Simple questions – that unfortunately yield some not-so-simple answers – depending on many factors in which individual circumstances may be different.
WHAT WE KNOW
- Muscle temperature increases gradually throughout the day (even independent of ambient heat conduction); whereas muscle rigidity (stiffness) lingers earlier around the waking hours.
- Hormone concentrations are naturally much higher upon rising
- Muscle contractile properties are enhanced much later after the waking period – potentially due to a greater release of calcium within muscle sarcomeres
- Skeletal muscle glycogen is markedly reduced by food deprivation during periods of long fasting (ex: 8-10 hour overnight sleeping phase between dinner and breakfast)
- 1RM strength, peak and mean power, horizontal & vertical jump distance are often observed at acrophase (maximal) levels in the early evening hours – often up to 10% higher than in the morning
WHAT WE Recommend
However, at any professional venue where the athlete’s training and performance is the top priority (such as an Olympic training center), I would expect to see a daily schedule similar to the following in order to optimize physical growth & recovery:
- Morning roll-out (myofascial release or massage) followed by optional fasted cardio at low intensity
- Mid morning dynamic warmup (followed by practice or conditioning session)
- Lunch (followed by 20 minute power nap)
- Late afternoon resistance training session (approximately 8 hours after waking) then ice or cold treatment as needed – followed by a warm shower
- Dinner (followed one hour later by a 30 minute stretch before bed)
WHy train later in the day?
- Decreased injury risk for muscle strains (and less time needed for dynamic warm up/calisthenics)
- Safer training conditions due to better sensorimotor awareness, alertness, and cognitive function
- Maximize sleep duration – during which time the highest levels of recovery hormones are secreted
- Allows for a “second peak” in testosterone and IGF hormone production while cortisol levels are low
- Research has shown a higher contribution of the aerobic energy system during exercise in the evening
ADDITIONAL THOUGHTS: Foam rollers are a great tool used early in the day to help increase soft tissue pliability.
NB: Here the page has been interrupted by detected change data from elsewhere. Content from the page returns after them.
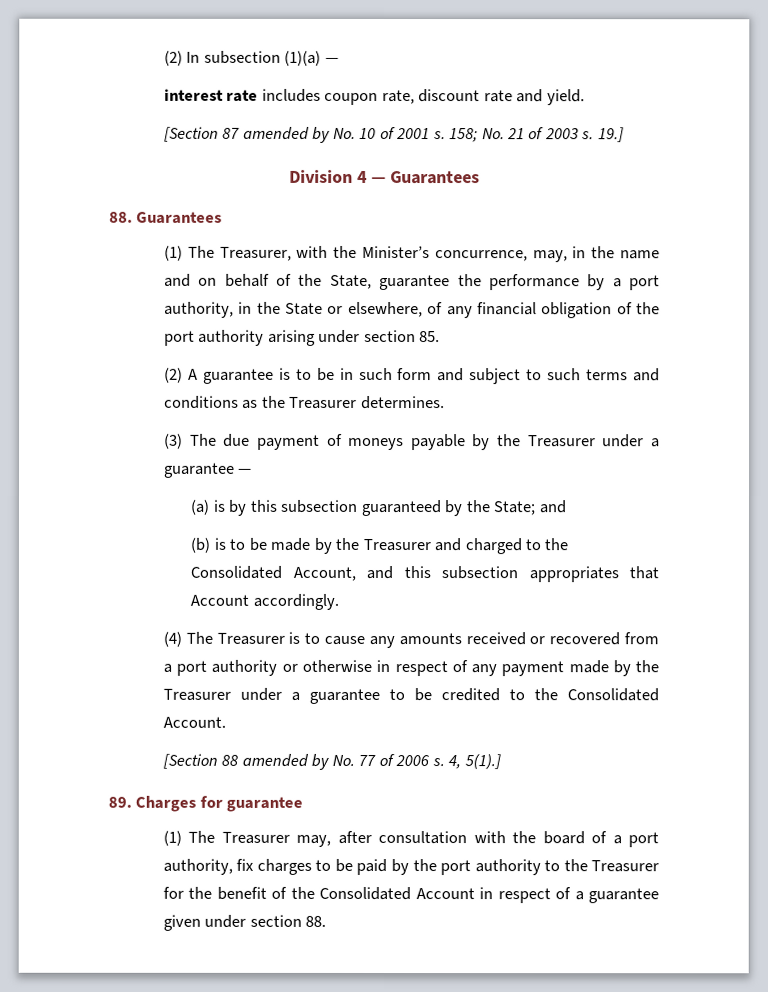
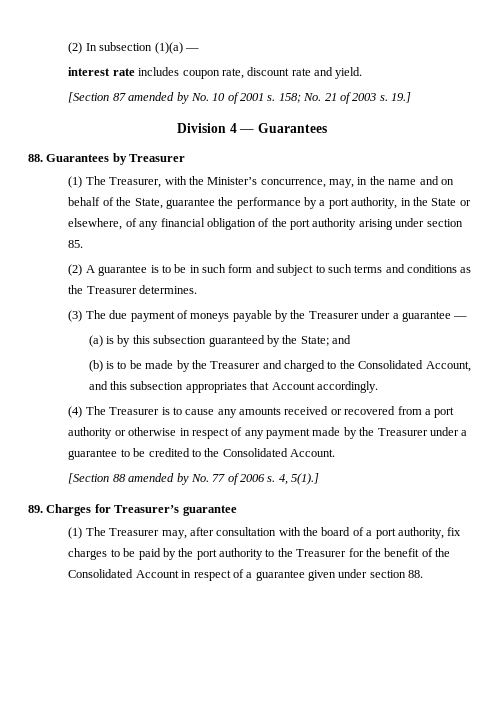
- 88. Guarantees
+ 88. Guarantees by Treasurer
- 89. Charges for guarantee
+ 89. Charges for Treasurer’s guarantee

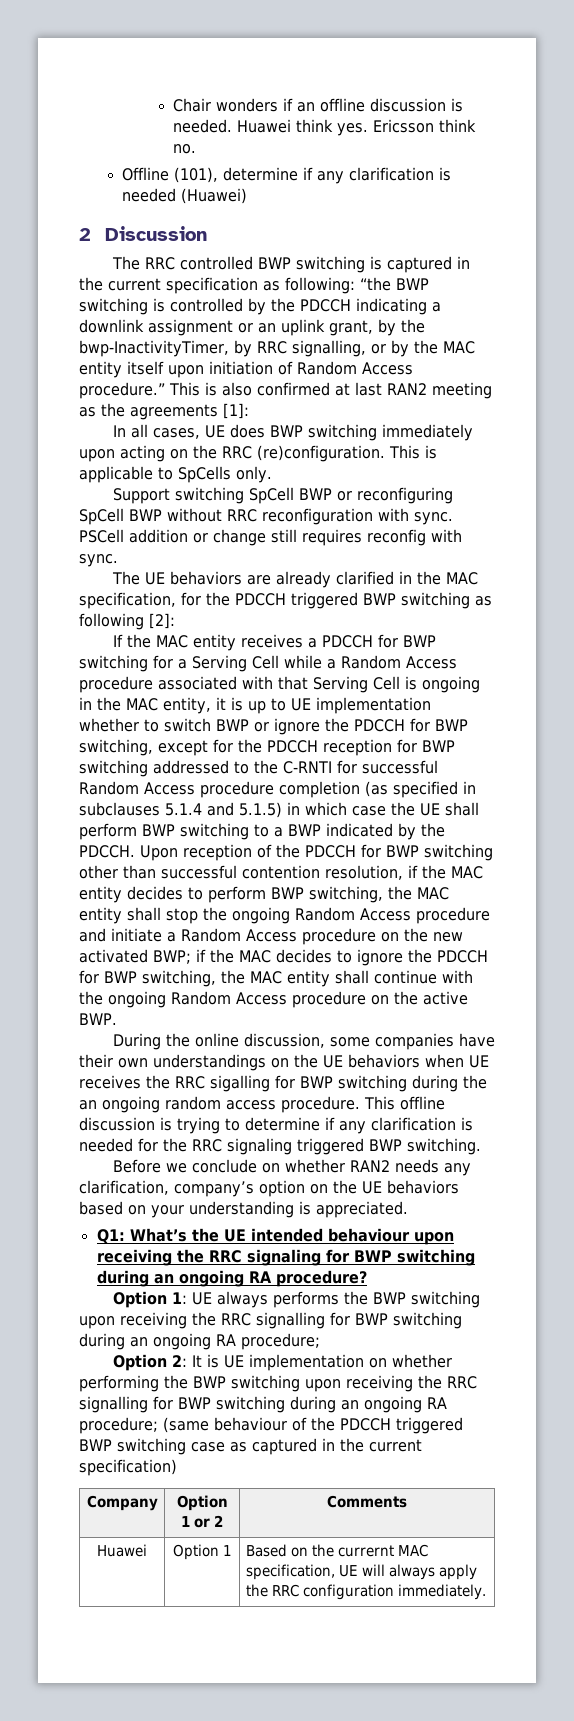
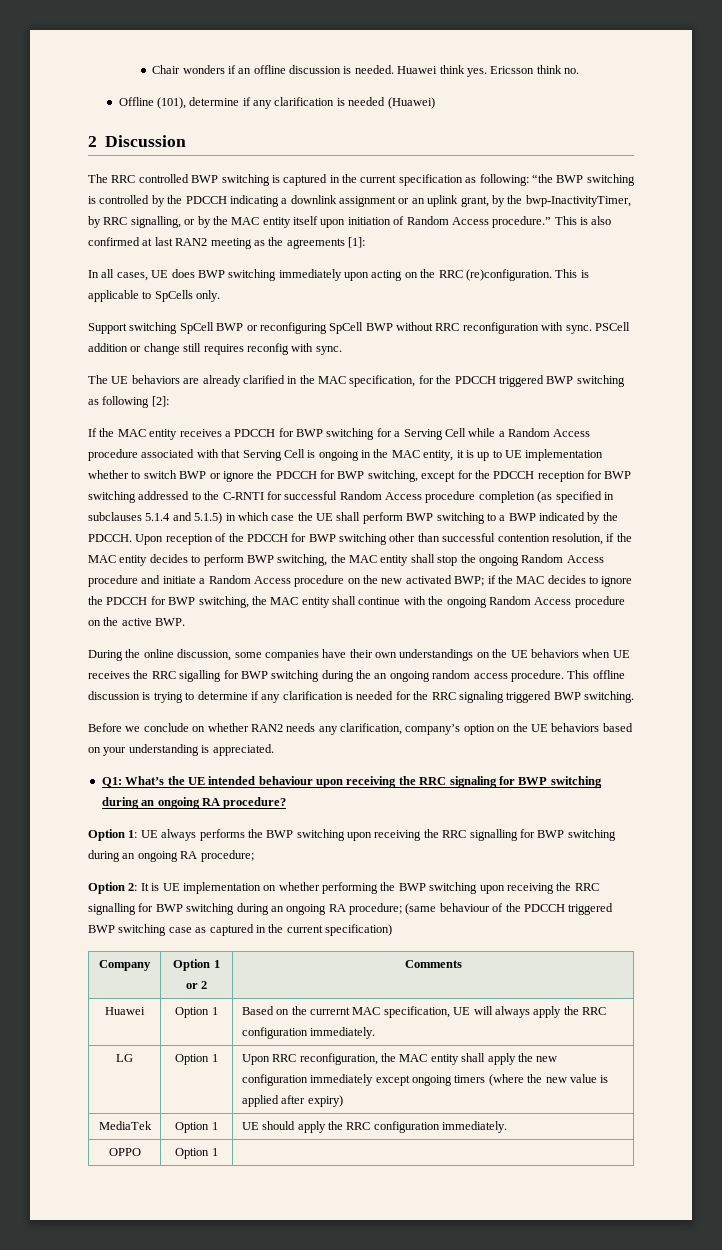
+ LG | Option 1 | Upon RRC reconfiguration, the MAC entity shall apply the new configuration immediately except ongoing timers (where the new value is applied after expiry)
+ MediaTek | Option 1 | UE should apply the RRC configuration immediately.
+ OPPO | Option 1 |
Short daytime naps can elicit anabolic hormone secretions similar to REM sleep cycles. I was fortunate to work with legendary Hall of Fame outfielder Rickey Henderson (who played pro baseball into his 50’s) and credited his longevity to a devoted nightly routine of stretching before bed – claiming that it always helped him wake up feeling much more loose the next morning.